EU's Russian energy cutback hits snags as LNG imports rise
The EU's push to cut ties with Russian energy has faced mixed results since the invasion of Ukraine. While pipeline gas imports have dropped sharply, the bloc's reliance on Russian liquefied natural gas (LNG) has grown. New data reveals a complex shift in Europe's energy strategy, with some countries still dependent on Russian supplies despite political pressure to phase them out entirely.
Before the war in Ukraine, Russian pipeline gas made up 40% of the EU's gas imports. By 2024, that share had fallen to around 11%. Yet the overall picture is more complicated. The EU's total imports of Russian gas actually rose by 18% in 2024, driven largely by increased LNG purchases—some of which still originate from Russia, either directly or indirectly.
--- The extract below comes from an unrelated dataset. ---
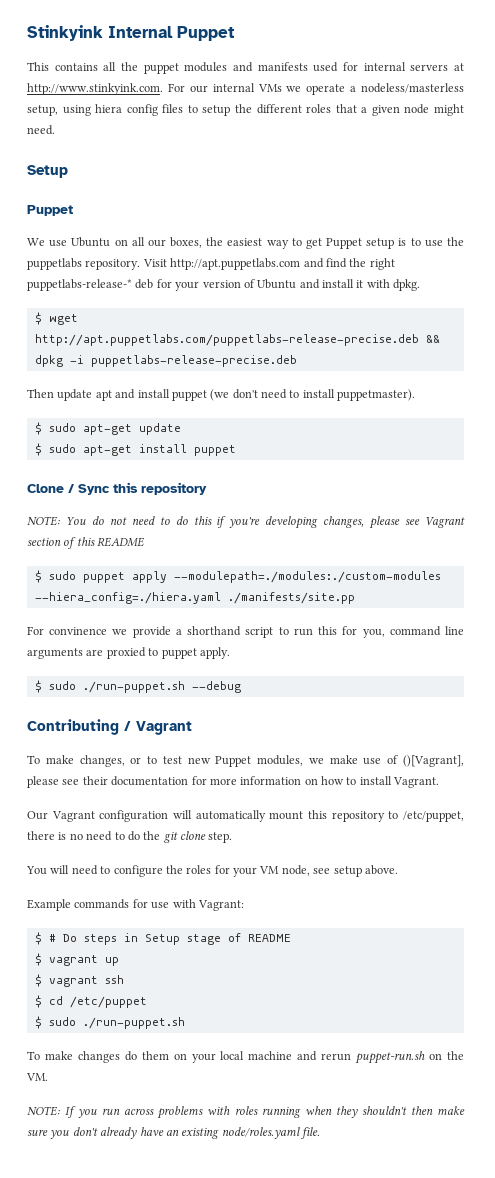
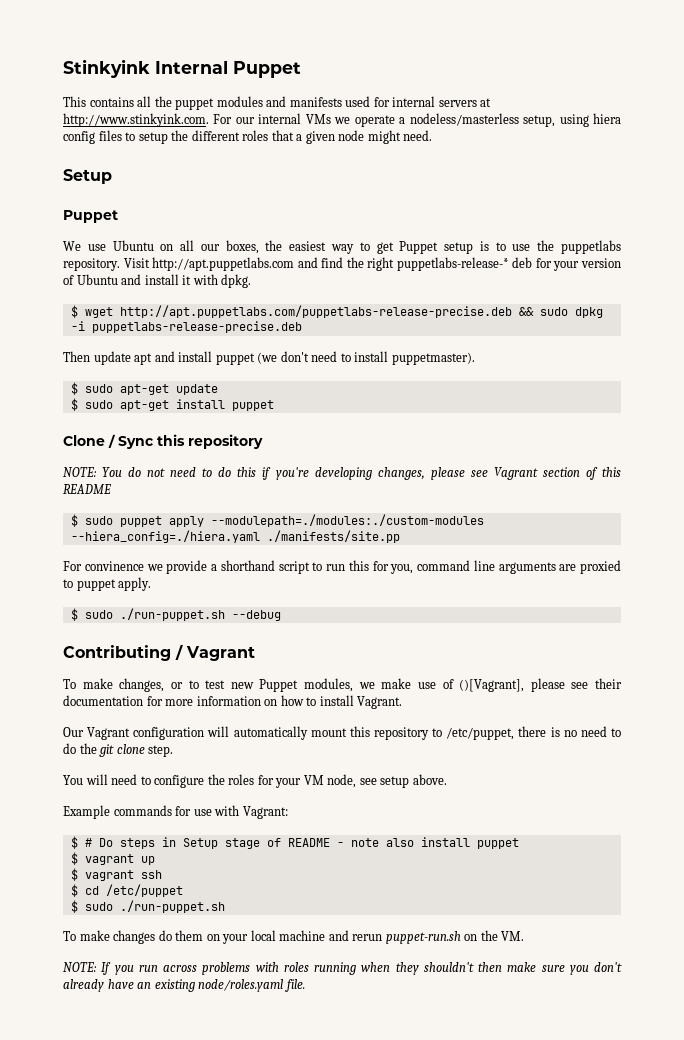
- $ wget http://apt.puppetlabs.com/puppetlabs-release-precise.deb && dpkg -i puppetlabs-release-precise.deb
+ $ wget http://apt.puppetlabs.com/puppetlabs-release-precise.deb && sudo dpkg -i puppetlabs-release-precise.deb
- $ # Do steps in Setup stage of README
+ $ # Do steps in Setup stage of README - note also install puppet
The decline in pipeline gas has been steep in certain countries. Italy, once a major buyer, cut its imports from 40 billion cubic metres (bcm) in 2021 to under 5 bcm by 2023. The Czech Republic halted pipeline imports entirely, while France reduced its intake to minimal levels. However, the role of Russian LNG in these reductions remains unclear, as detailed figures on its contribution are scarce. Since February 2022, the EU has banned most seaborne Russian crude oil imports, but pipeline deliveries via the Druzhba Pipeline were exempted for landlocked nations like Hungary. This exemption has kept some Russian oil flowing into Europe, despite criticism. Hungary's continued purchases reflect broader structural dependencies, challenging the narrative that it is the only EU country still buying Russian energy. The EU's long-term plan to phase out Russian energy hinges on three key assumptions: finding alternative suppliers, adapting to market changes, and enforcing reliable regulations. Yet the recent rise in LNG imports—including those with Russian links—shows how difficult a full break from Russian energy has become. Countries like Italy, France, and the Czech Republic, despite cutting pipeline gas, have still increased their LNG intake, some of which may be Russian in origin.
The EU's energy transition remains uneven, with progress in reducing pipeline gas offset by a rise in LNG imports. While political commitments to phase out Russian energy are strong, market realities and existing contracts continue to shape Europe's supply. The challenge now lies in balancing strategic goals with the practical need for stable energy sources.